Is it the revolution yet?

You know how, in Close Encounters of the Third Kind the main guy and an unrelated female character find that they’ve been having the same vision of the butte? The mashed potato vision? There’s another vision floating around the ether that’s latching on to more and more people, and it’s a bicycle. And more and more of these people are in a position to act on the vision, bringing this peculiar bicycle into being, possibly into mass production, even. These are longtail bikes designed expressly to fulfill functions usually relegated to cars, namely carrying passengers and substantial cargo. These are precisely the applications Stokemonkey is designed to support.

Scott Dion of Fraser Cycles belongs to what a recently linked Reuters article calls “a class of young designers and welders [whose] designs are taking congested cities by storm,” at least in Europe. But Scott is in San Diego, California. Scott contacted me nearly a year ago, having been inspired as I was by Xtracycle to make a purpose-built version. He conceived his “Frontier” independently of my Xtravois, which is pretty uncanny:

Of course, both our designs derive from Ross Evans’ original Xtracycle concept. And Xtracycle is now half out of the closet with a complete longtail frame project, due to be in ridable prototype stage by winter. Other, similar efforts are rumored (don’t ask). It’s these rumors and non-rumors that have taken the wind out of my earlier tentative offer to produce more Xtravoix. Yes, we’re excited about these bikes and working our tiny little levers to assure Stokemonkey compatibility.

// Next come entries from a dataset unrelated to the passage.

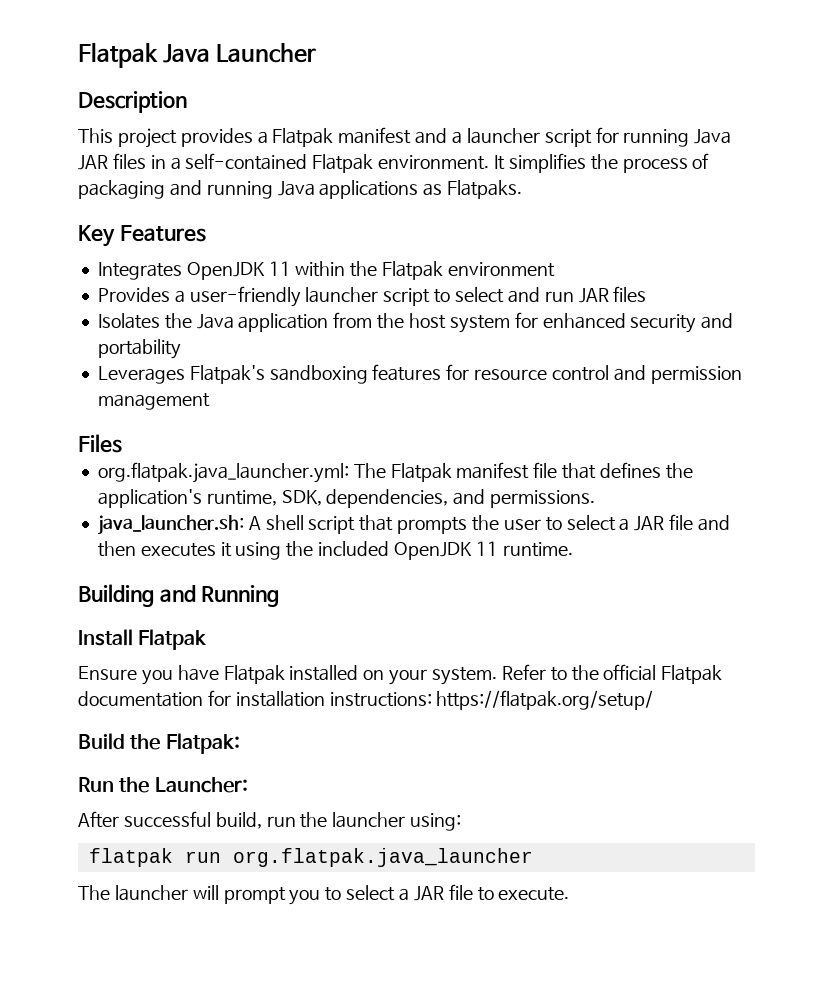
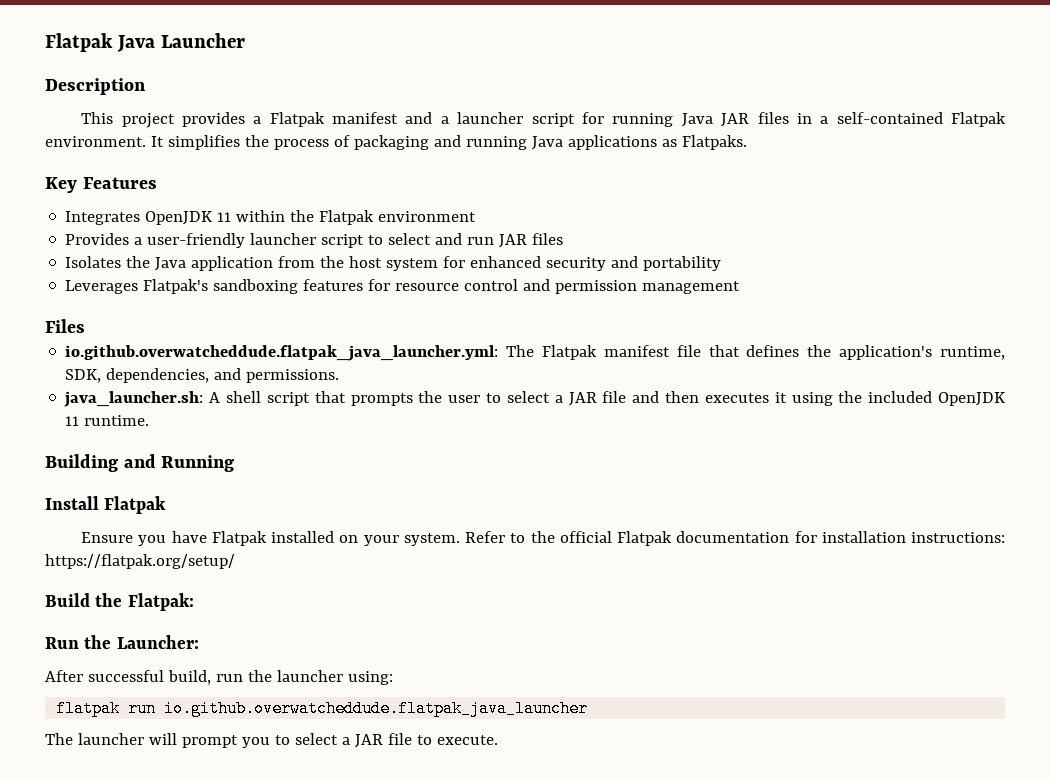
- org.flatpak.java_launcher.yml: The Flatpak manifest file that defines the application's runtime, SDK, dependencies, and permissions.
+ io.github.overwatcheddude.flatpak_java_launcher.yml: The Flatpak manifest file that defines the application's runtime, SDK, dependencies, and permissions.
- flatpak run org.flatpak.java_launcher
+ flatpak run io.github.overwatcheddude.flatpak_java_launcher

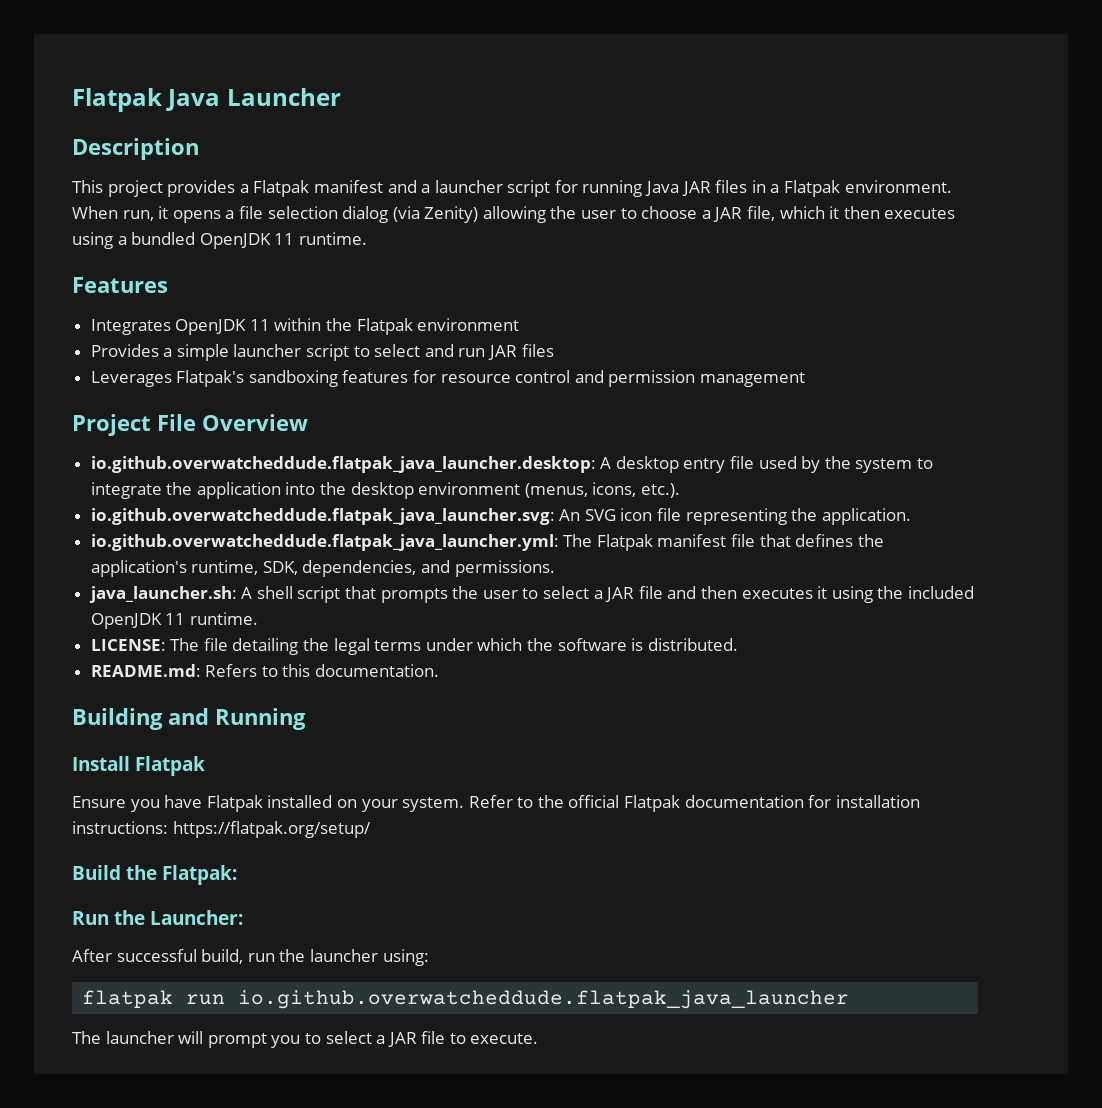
- This project provides a Flatpak manifest and a launcher script for running Java JAR files in a self-contained Flatpak environment.
+ This project provides a Flatpak manifest and a launcher script for running Java JAR files in a Flatpak environment.
- It simplifies the process of packaging and running Java applications as Flatpaks.
- Key Features
+ When run, it opens a file selection dialog (via Zenity) allowing the user to choose a JAR file, which it then executes using a bundled OpenJDK 11 runtime.
+ Features
- Provides a user-friendly launcher script to select and run JAR files
+ Provides a simple launcher script to select and run JAR files
- Isolates the Java application from the host system for enhanced security and portability
- Files
+ Project File Overview
+ io.github.overwatcheddude.flatpak_java_launcher.desktop: A desktop entry file used by the system to integrate the application into the desktop environment (menus, icons, etc.).
+ io.github.overwatcheddude.flatpak_java_launcher.svg: An SVG icon file representing the application.
+ LICENSE: The file detailing the legal terms under which the software is distributed.
+ README.md: Refers to this documentation.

The bicycle industry is very conservative. When smaller companies introduce substantial innovations and survive, however, big parties are seldom far behind. The last revolution was a quarter century ago, with the introduction of the mountain bike, and suddenly everybody was making them. A more modest and recent case in point, still unfolding, is the Electra Townie line, with its cranks-forward design now copied by several large companies. I’m dreaming of the day when every other bike shop has two models each from four companies of bikes that carry three people, and maybe they’ll have some assist options.

It sounds like Dubya and the gubbermint is on board to force this plan ASAP, with bold leadership like this; that’s right, ride the bike on Earth Day while talking up hydrogen, then the next Monday move to end environmental controls on gasoline, stop filling the strategic reserve, and cut federal gas taxes. Burn baby burn.

4 thoughts on “Is it the revolution yet?”

  • Andrew

    That Frontier looks pretty nice, but at the price ($4200) I think its market is the already converted. Hopefully the big bike makers could bring some mass-produced economy to the idea and make it more palatable for people who want to keep their cars (for whatever reason), but use them less.

  • Scott

    The first time I saw an Xtracycle was on a club ride when I was passed by a rider and then his girl and she was doing her makeup!? Ever since then it’s been mashed potato towers. I know a stokemonkey would fit very nicely into the slot behind the seatube. The bike in the photo was built to handle fatter tires for rail trail camping with the kids. I’m working on a 700c version and a touring version designed for four panniers in the back which I hope to take out on a test and evaluate trip this summer. As this is a customized bike the pricing will vary greatly depending on how it’s built so I’m going to pull that number off the site. I’ve arrived at the final design (which is different than the bike in the photo) and I’m two months from full production. By the way Todd, how did you find my site so quickly?

  • Todd

    Scott, I found your site because you linked to mine, and I look at my server logs.